Due Date: 5/5 (Thu) 11:59 PM PST.

In this assignment you will learn how to use TensorFlow to solve problems in NLP. In particular, you'll use TensorFlow to implement feed-forward neural networks and recurrent neural networks (RNNs), and apply them to the tasks of Named Entity Recognition (NER) and Language Modeling (LM).

As with Assignment #1, you're limited to a maximum of three late days on this assigment. Don't forget that the in-class midterm is scheduled for May 10, so we recommend starting this one early!

Setup

Note: Please be sure you have Python 2.7.x installed on your system. The following instructions should work on Mac or Linux. If you have any trouble getting set up, please come to office hours and the TAs will be happy to help.

Get the code (updated!): Download the starter code here and the assignment handout here..

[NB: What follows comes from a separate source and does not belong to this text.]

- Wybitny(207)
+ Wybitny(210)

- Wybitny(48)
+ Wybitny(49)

Python package requirements: The core requirements for this assignment are

  • tensorflow
  • numpy

If you have a recent linux (Ubuntu 14.04 and later) install or Mac OS X, the default TensorFlow installation directions will work well for you. If not, we recommend using the installation on the corn clusters. Note that you will need to use the system default python, not a local Anaconda python.

The corn clusters don't provide GPU support. If you'd like to use GPUs, we recommend using AWS. We've put together a brief tutorial with directions on how to get started with TensorFlow on AWS.

Submitting your work

Do not code outside of the "# YOUR CODE HERE", modify the list of imports, change function names, etc. (Tuning parameters is fine.). Make sure your code runs before submitting. Crashing due to undefined variables, missing imports, hard-coded dimensions, and bad indentation will lead to significant (non-regradable) deductions.

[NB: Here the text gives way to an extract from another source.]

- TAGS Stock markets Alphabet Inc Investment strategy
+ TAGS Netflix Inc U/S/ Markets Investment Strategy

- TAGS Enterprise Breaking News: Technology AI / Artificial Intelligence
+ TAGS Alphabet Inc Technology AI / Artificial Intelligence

Once you are done working, compress the folder containing the files into a zip file. Do not change the folder structure. Rename this file to <your-sunet-id>.zip, for instance if your stanford email is jdoe@stanford.edu, your file name should be jdoe.zip

For the written component, please upload a PDF file of your solutions to Gradescope. If you are enrolled in the class you should have been signed up automatically. If you added the class late or are not signed up, post privately to Piazza and we will add you to the roster. When asked to map question parts to your PDF, please map the parts accordingly as courtesy to your TAs. This is crucial so that we can provide accurate feedback. If a question has no written component (completely programatic), map it on the same page as the previous section or next section.

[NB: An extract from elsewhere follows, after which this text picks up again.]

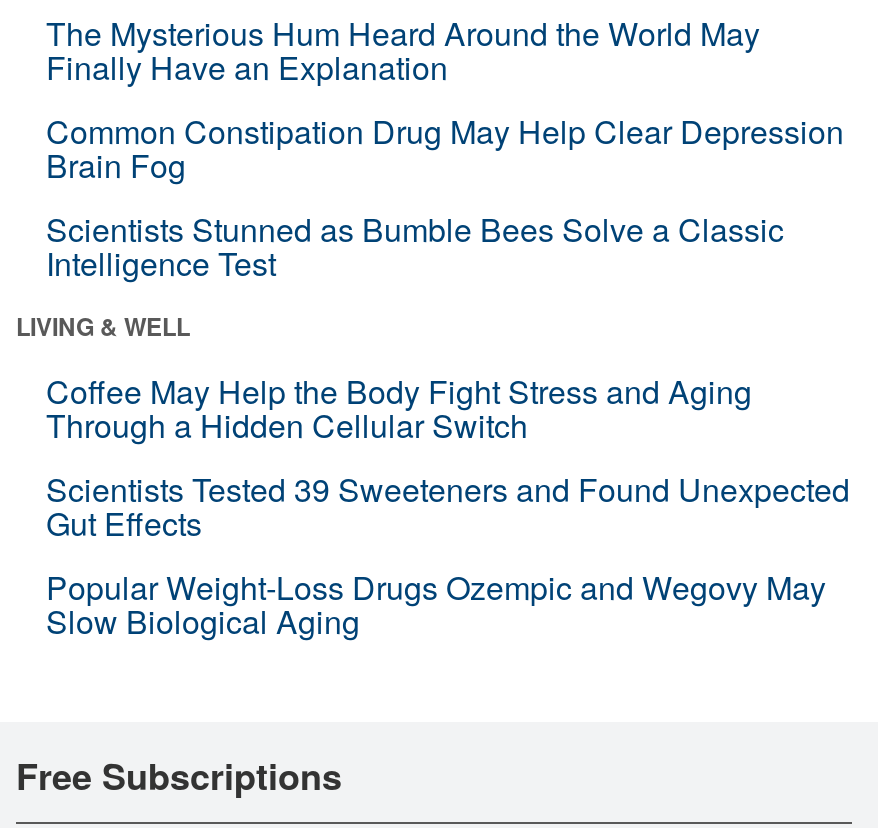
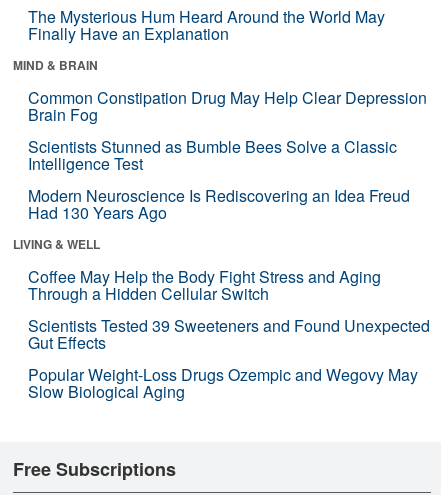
+ MIND & BRAIN

+ Modern Neuroscience Is Rediscovering an Idea Freud
+ Had 130 Years Ago
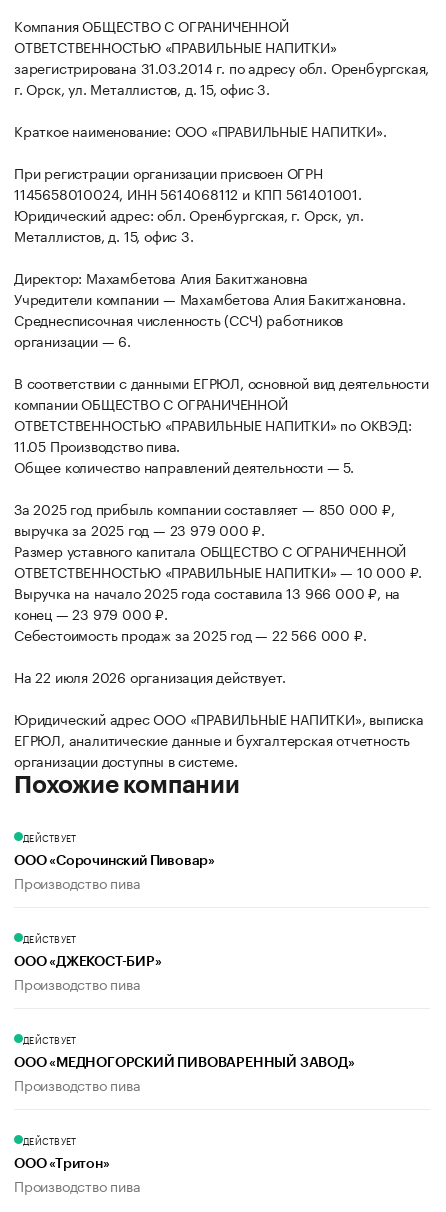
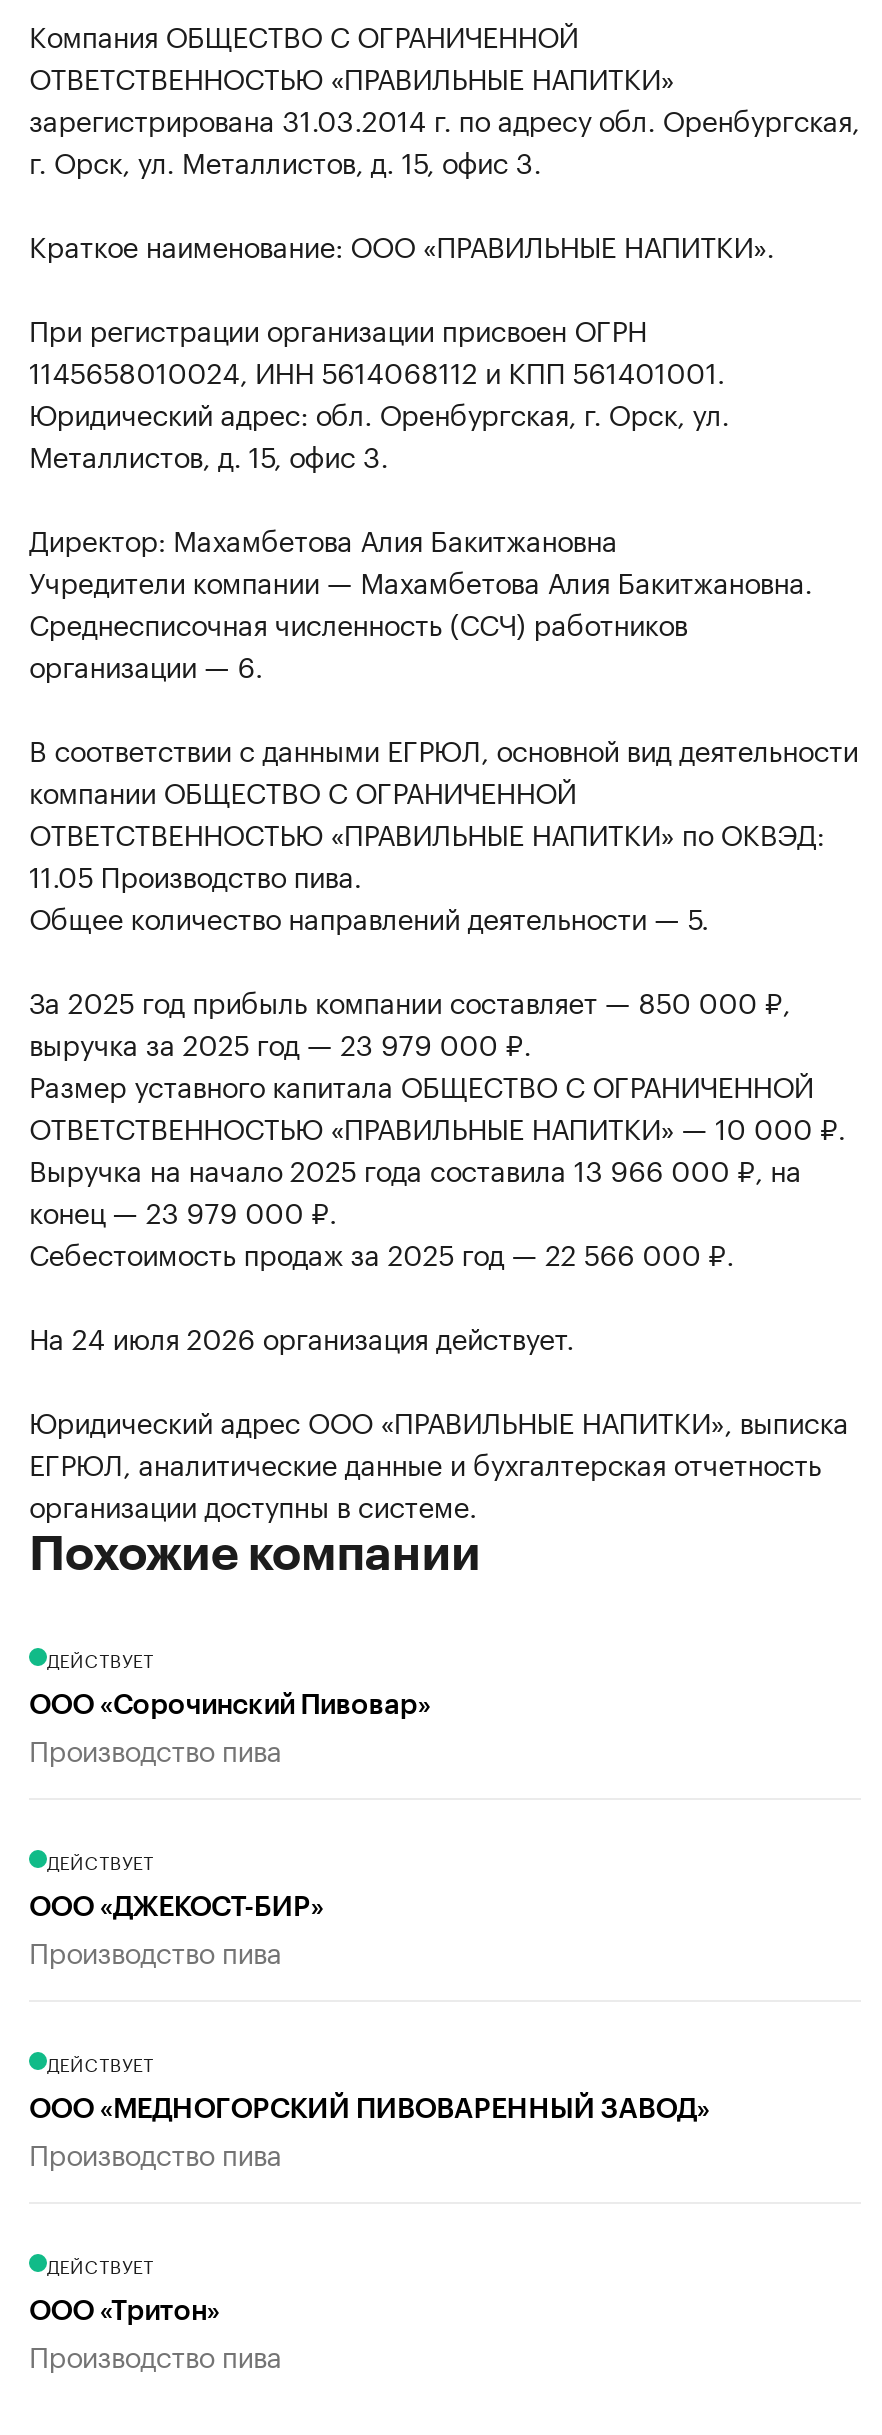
- На 22 июля 2026 организация действует.
+ На 24 июля 2026 организация действует.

Please upload your programming submission below.

Assignment Overview (Tasks)

There will be three parts to this assignment. Each part has written and code components. The assignment is designed to be completed in order as later sections will leverage solutions to earlier parts. We recommend reading the assignment carefully and starting early as some parts may take significant time to run.

Q1: TensorFlow Softmax (20 points)

Q2: TensorFlow NER Window Model (35 points)

Q3: TensorFlow RNN Language Model (45 points)